WHAT YOU NEED TO DO: Every line of the listing that holds the word "ducha" should be returned.

MATERIAL FOR THIS EXERCISE:
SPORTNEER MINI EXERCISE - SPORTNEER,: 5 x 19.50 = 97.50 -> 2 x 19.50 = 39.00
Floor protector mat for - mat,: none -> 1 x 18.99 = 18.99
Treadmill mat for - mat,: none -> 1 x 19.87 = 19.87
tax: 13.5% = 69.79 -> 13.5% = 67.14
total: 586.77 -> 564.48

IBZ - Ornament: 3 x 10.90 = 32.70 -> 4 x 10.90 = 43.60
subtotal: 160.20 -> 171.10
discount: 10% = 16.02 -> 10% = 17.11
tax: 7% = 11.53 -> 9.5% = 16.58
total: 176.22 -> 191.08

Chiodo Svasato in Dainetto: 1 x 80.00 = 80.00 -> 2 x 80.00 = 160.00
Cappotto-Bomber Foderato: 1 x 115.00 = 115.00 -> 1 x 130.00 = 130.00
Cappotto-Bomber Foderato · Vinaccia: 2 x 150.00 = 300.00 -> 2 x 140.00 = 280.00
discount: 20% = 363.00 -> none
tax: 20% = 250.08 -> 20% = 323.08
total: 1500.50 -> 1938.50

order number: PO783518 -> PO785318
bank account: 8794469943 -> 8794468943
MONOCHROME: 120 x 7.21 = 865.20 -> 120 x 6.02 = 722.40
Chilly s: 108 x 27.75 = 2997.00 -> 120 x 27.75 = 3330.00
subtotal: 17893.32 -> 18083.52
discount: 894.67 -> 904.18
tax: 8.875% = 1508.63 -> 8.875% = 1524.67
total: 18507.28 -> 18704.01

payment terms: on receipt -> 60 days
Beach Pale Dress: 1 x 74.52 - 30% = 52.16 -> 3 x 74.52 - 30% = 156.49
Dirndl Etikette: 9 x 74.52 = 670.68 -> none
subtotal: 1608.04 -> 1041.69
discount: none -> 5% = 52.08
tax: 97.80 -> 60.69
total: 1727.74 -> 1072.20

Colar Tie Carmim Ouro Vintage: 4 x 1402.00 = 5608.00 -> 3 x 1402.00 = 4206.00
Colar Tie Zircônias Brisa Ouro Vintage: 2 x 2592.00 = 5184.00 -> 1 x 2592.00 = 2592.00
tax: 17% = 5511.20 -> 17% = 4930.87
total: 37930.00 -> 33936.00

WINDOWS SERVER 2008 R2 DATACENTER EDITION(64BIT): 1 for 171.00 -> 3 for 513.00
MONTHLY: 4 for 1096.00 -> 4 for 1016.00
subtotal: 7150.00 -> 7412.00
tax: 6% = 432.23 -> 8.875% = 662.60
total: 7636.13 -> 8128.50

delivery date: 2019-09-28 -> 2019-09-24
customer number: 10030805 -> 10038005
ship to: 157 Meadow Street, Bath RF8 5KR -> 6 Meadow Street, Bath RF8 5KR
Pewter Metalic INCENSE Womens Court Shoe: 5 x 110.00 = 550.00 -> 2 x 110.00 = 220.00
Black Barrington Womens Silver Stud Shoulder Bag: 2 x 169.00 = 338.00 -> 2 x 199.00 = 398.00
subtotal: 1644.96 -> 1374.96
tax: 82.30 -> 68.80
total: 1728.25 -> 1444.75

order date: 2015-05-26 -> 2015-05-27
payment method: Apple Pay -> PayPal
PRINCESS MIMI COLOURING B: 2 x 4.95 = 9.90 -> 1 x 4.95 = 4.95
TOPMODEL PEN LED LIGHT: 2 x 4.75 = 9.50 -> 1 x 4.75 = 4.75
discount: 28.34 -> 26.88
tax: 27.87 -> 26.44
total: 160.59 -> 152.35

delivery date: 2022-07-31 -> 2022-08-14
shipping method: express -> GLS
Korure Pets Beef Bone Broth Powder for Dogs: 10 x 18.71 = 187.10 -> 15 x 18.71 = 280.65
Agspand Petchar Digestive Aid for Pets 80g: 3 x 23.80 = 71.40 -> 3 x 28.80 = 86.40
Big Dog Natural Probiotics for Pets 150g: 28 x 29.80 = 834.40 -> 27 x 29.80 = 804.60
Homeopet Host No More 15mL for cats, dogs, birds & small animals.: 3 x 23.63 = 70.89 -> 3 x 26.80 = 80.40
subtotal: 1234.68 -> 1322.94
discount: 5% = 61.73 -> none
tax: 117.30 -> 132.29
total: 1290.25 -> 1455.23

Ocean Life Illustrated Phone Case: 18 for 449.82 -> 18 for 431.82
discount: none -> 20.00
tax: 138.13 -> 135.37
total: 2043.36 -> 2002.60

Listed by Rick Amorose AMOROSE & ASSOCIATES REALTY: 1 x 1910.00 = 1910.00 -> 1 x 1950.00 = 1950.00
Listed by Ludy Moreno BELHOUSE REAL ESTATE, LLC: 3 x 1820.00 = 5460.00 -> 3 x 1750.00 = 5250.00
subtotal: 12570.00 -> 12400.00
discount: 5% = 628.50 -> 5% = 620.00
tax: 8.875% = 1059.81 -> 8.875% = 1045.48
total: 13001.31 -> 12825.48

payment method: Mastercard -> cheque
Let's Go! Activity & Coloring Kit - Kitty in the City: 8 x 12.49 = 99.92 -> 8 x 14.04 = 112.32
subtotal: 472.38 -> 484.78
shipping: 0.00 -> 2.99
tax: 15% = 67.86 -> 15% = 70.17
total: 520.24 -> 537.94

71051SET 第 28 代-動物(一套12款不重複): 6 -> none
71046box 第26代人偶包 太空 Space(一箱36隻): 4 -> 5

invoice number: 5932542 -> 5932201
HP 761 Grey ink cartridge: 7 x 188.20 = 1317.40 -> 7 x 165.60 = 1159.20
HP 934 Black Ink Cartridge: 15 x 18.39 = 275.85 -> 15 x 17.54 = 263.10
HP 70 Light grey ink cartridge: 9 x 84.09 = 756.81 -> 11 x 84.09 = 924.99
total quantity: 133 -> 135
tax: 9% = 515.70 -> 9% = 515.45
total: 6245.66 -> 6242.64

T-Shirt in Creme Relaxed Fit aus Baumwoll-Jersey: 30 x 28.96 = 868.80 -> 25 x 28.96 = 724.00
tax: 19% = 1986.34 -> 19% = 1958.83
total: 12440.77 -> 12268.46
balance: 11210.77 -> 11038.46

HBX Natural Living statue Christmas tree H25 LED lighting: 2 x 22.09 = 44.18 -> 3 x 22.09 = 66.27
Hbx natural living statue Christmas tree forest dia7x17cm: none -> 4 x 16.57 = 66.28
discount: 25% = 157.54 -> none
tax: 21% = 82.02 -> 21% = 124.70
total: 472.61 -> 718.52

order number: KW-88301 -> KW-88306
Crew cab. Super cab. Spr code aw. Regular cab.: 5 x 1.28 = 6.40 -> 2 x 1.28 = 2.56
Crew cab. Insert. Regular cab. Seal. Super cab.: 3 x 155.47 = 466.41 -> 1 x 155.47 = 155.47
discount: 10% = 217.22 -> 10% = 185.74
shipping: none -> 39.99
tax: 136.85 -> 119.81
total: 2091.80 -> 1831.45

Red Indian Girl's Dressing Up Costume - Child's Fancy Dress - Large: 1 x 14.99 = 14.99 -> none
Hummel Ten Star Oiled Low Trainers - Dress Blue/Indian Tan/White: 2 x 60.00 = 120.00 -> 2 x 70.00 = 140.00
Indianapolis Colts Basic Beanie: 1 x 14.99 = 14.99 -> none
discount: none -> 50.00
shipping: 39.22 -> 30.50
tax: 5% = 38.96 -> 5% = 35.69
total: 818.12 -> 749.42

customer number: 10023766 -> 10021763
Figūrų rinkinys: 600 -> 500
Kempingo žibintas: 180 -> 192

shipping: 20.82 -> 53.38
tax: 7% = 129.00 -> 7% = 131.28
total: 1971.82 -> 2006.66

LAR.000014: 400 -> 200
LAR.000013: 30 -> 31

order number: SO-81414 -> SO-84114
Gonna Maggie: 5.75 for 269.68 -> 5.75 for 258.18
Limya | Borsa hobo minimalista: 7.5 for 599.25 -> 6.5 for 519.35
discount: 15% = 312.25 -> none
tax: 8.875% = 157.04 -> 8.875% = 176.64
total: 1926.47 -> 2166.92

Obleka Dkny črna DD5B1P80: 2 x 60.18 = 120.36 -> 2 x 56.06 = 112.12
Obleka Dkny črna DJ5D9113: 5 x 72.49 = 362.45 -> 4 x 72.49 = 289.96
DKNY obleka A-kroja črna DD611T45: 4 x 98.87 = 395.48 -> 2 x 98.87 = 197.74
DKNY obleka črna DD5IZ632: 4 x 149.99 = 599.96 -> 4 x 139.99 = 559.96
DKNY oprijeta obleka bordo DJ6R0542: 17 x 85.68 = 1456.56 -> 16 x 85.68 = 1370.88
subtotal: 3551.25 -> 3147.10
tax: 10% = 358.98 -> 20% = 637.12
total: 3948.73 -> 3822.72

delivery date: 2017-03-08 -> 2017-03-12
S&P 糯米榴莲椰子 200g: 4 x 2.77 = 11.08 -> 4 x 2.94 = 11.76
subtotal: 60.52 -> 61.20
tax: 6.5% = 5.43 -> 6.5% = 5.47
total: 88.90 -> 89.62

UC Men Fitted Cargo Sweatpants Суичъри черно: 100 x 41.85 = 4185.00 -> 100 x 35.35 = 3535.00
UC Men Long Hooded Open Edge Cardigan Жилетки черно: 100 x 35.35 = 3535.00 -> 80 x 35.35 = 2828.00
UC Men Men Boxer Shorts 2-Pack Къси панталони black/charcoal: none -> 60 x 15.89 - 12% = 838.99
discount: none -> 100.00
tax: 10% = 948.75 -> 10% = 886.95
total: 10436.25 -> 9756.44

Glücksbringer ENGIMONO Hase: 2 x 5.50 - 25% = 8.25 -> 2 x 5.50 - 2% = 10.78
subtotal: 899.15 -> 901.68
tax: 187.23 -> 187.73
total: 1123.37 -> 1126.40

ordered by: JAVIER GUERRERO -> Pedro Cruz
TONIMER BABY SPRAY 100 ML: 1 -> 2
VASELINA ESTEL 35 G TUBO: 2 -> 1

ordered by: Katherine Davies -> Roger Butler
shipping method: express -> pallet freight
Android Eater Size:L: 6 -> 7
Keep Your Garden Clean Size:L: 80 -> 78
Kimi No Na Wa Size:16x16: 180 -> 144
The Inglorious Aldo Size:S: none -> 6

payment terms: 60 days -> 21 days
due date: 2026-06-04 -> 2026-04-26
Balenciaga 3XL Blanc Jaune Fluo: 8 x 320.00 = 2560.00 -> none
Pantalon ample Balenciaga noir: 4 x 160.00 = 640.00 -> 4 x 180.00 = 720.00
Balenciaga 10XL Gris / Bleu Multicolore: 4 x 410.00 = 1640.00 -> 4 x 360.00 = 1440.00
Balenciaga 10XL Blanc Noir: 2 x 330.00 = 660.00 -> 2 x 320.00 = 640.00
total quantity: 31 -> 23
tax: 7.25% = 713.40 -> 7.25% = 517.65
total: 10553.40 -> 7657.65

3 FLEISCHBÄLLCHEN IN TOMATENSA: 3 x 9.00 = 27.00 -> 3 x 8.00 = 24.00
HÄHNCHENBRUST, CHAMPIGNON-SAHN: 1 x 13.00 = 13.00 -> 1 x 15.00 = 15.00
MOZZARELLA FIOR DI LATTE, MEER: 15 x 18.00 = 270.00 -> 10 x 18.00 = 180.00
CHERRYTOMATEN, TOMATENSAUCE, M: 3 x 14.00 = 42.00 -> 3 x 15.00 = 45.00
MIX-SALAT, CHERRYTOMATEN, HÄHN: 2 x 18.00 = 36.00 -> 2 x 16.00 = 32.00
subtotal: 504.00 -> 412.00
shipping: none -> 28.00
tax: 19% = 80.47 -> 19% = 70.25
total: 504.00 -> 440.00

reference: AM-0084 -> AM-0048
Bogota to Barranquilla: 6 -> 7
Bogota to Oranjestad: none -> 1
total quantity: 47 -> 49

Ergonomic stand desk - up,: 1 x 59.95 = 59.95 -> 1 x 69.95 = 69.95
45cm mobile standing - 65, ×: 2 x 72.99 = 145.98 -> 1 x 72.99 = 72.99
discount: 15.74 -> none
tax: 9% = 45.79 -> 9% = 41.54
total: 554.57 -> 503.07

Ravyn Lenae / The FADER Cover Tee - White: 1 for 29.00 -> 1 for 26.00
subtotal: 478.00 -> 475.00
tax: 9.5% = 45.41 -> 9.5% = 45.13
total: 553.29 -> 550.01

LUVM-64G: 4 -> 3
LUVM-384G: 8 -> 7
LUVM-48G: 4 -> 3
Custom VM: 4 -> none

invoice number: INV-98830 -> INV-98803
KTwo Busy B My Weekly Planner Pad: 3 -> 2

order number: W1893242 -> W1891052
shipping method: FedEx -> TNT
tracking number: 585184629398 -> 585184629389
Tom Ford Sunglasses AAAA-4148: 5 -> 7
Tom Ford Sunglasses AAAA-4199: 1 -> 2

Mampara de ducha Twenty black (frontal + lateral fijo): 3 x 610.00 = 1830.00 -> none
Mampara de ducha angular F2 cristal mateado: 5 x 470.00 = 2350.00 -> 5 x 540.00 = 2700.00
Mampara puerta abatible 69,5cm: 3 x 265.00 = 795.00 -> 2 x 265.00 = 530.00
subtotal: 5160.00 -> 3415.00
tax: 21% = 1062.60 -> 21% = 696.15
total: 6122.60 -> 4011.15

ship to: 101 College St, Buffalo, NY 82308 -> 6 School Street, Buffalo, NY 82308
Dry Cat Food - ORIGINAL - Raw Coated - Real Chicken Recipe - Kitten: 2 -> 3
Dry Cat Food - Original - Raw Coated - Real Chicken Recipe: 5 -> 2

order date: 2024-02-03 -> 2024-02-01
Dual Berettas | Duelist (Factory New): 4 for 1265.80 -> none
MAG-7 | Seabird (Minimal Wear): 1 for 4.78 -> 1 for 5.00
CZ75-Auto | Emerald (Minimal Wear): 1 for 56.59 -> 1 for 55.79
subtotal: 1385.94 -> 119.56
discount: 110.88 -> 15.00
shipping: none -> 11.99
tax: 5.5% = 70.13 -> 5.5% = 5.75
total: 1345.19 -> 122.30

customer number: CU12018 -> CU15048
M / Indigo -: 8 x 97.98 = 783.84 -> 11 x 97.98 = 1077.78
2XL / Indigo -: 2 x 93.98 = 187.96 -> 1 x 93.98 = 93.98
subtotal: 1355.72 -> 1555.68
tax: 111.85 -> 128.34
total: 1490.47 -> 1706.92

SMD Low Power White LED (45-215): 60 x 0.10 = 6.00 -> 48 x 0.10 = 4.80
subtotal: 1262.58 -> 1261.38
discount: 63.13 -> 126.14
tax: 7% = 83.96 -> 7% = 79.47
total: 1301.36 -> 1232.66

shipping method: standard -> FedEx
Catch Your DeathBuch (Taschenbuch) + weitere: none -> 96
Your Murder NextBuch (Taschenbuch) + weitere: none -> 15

ANSWER BOX:
Mampara de ducha Twenty black (frontal + lateral fijo): 3 x 610.00 = 1830.00 -> none
Mampara de ducha angular F2 cristal mateado: 5 x 470.00 = 2350.00 -> 5 x 540.00 = 2700.00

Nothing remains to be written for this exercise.